● Work task:
Beginning with the line containing "de la Propuesta" and going on through the line containing "none -> <div>The", the lines below are to be returned exactly, pictures excluded and nothing added.

● Records:
=====
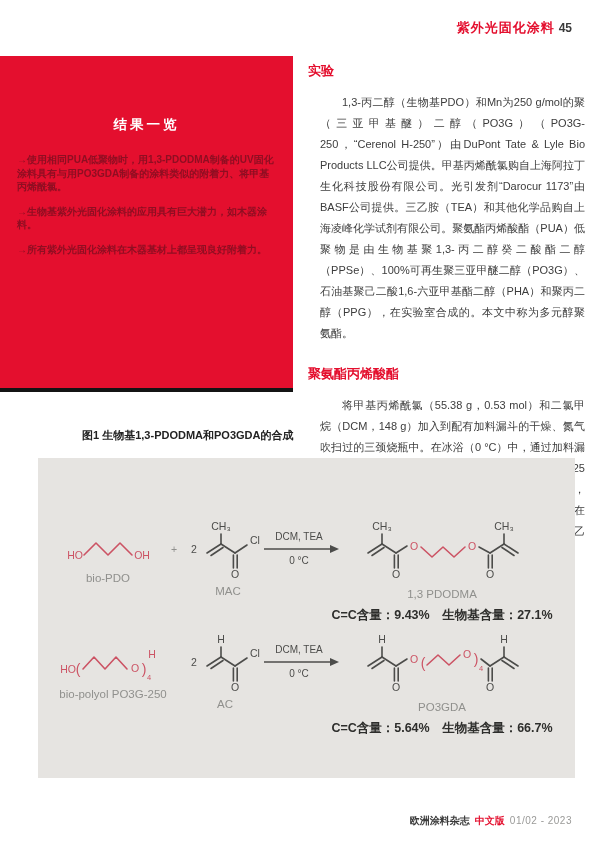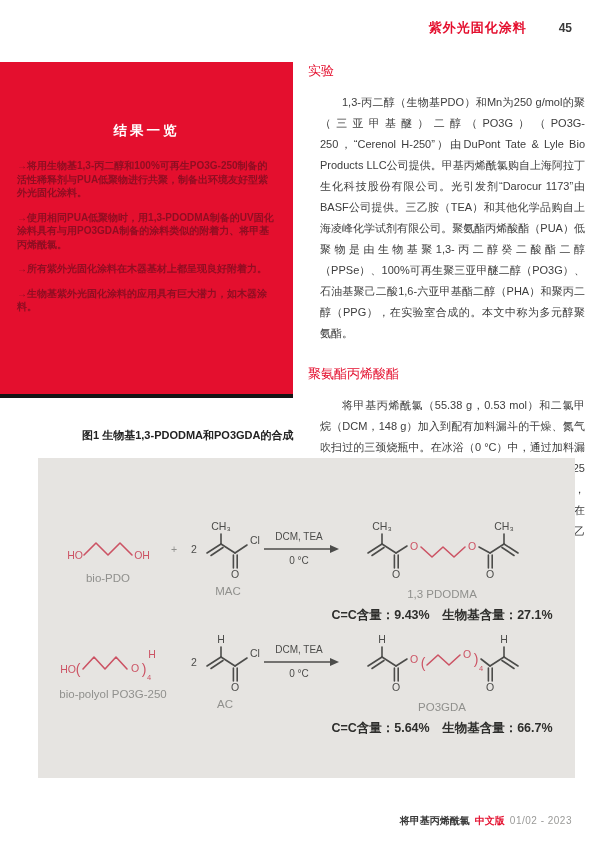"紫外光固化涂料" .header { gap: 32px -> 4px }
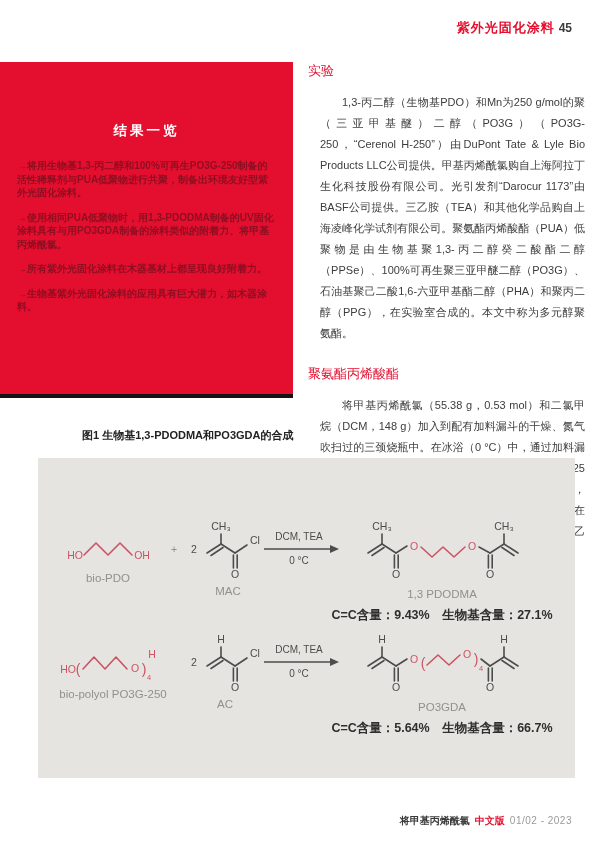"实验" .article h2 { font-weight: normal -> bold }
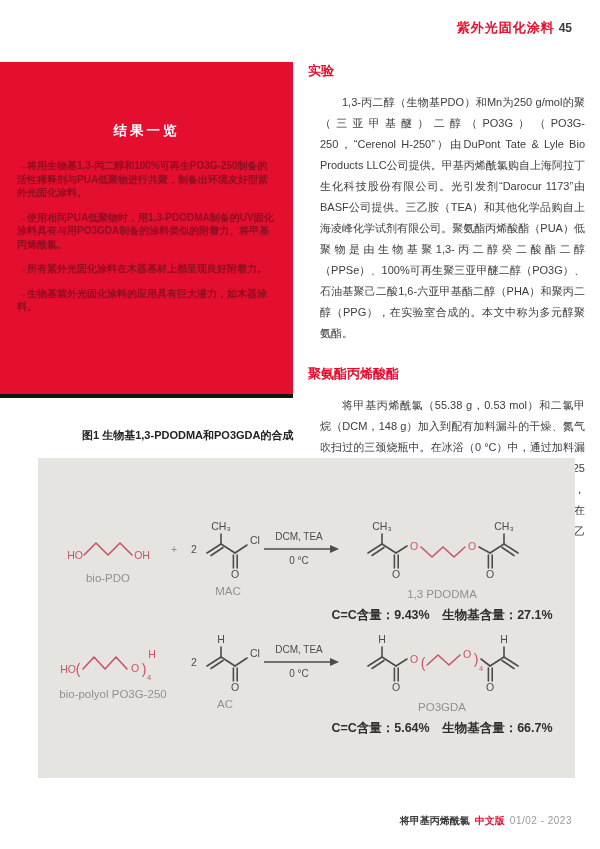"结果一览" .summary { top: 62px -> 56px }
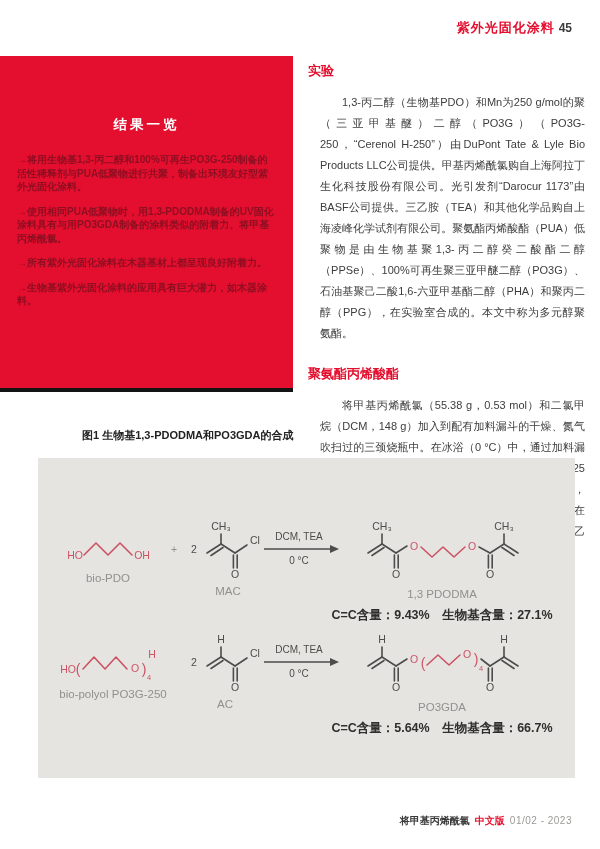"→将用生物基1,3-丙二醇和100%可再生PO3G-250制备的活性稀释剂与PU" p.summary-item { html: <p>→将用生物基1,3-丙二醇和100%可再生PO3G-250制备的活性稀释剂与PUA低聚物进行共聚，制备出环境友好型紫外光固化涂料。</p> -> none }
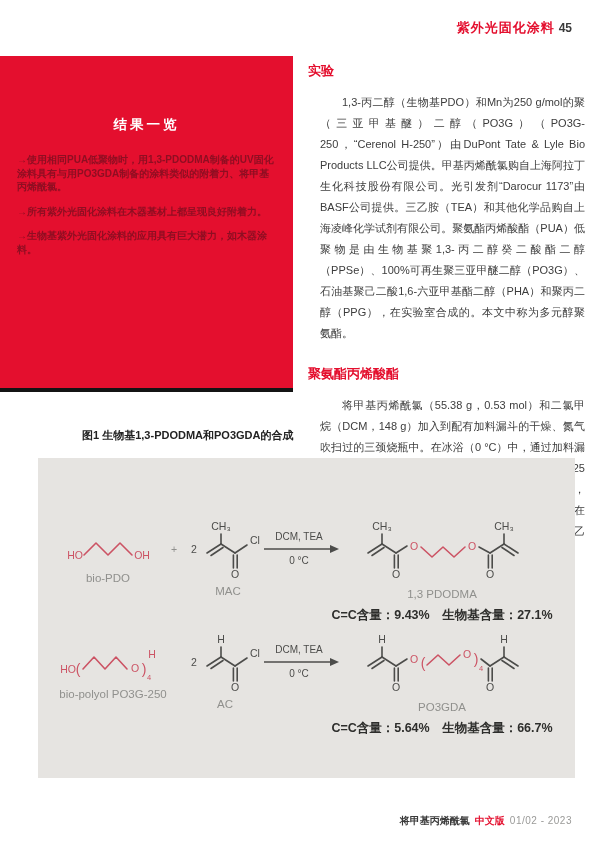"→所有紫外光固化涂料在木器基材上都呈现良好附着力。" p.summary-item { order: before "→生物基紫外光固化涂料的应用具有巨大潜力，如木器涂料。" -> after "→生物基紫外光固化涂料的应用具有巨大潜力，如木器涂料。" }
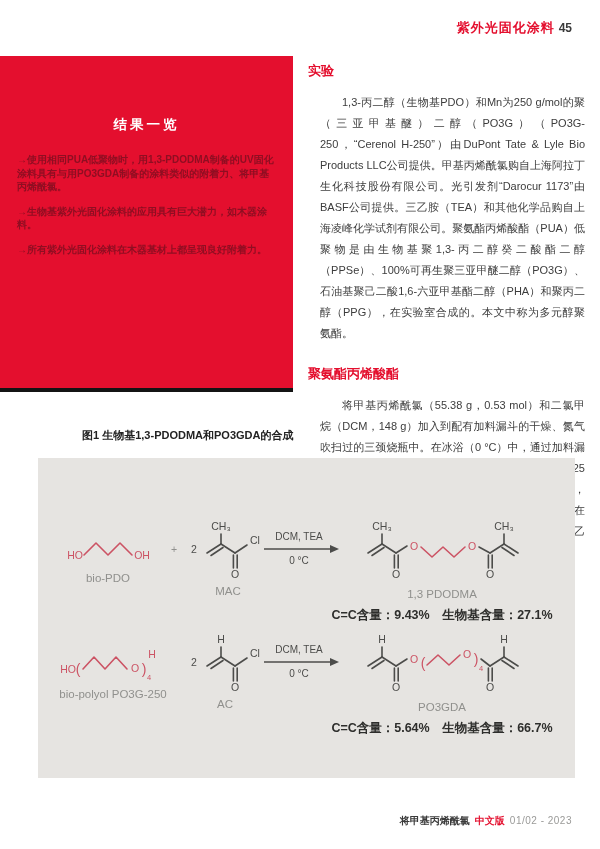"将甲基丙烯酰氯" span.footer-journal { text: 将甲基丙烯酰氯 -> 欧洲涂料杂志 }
=====
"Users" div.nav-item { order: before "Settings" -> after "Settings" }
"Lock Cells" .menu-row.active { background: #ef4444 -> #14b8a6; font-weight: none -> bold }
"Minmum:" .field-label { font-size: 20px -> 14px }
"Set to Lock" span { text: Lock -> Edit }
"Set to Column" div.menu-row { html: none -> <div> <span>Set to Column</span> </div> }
=====
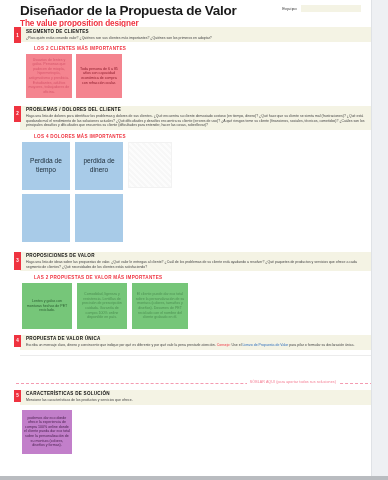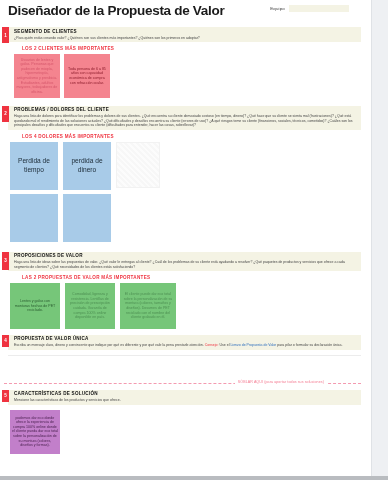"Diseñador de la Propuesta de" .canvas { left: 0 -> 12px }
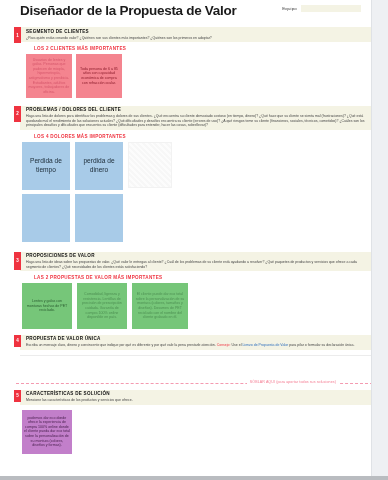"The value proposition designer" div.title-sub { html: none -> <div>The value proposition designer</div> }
=====
● Answer to this task:
"Diseñador de la Propuesta de" .canvas { left: 0 -> 12px }
"The value proposition designer" div.title-sub { html: none -> <div>The value proposition designer</div> }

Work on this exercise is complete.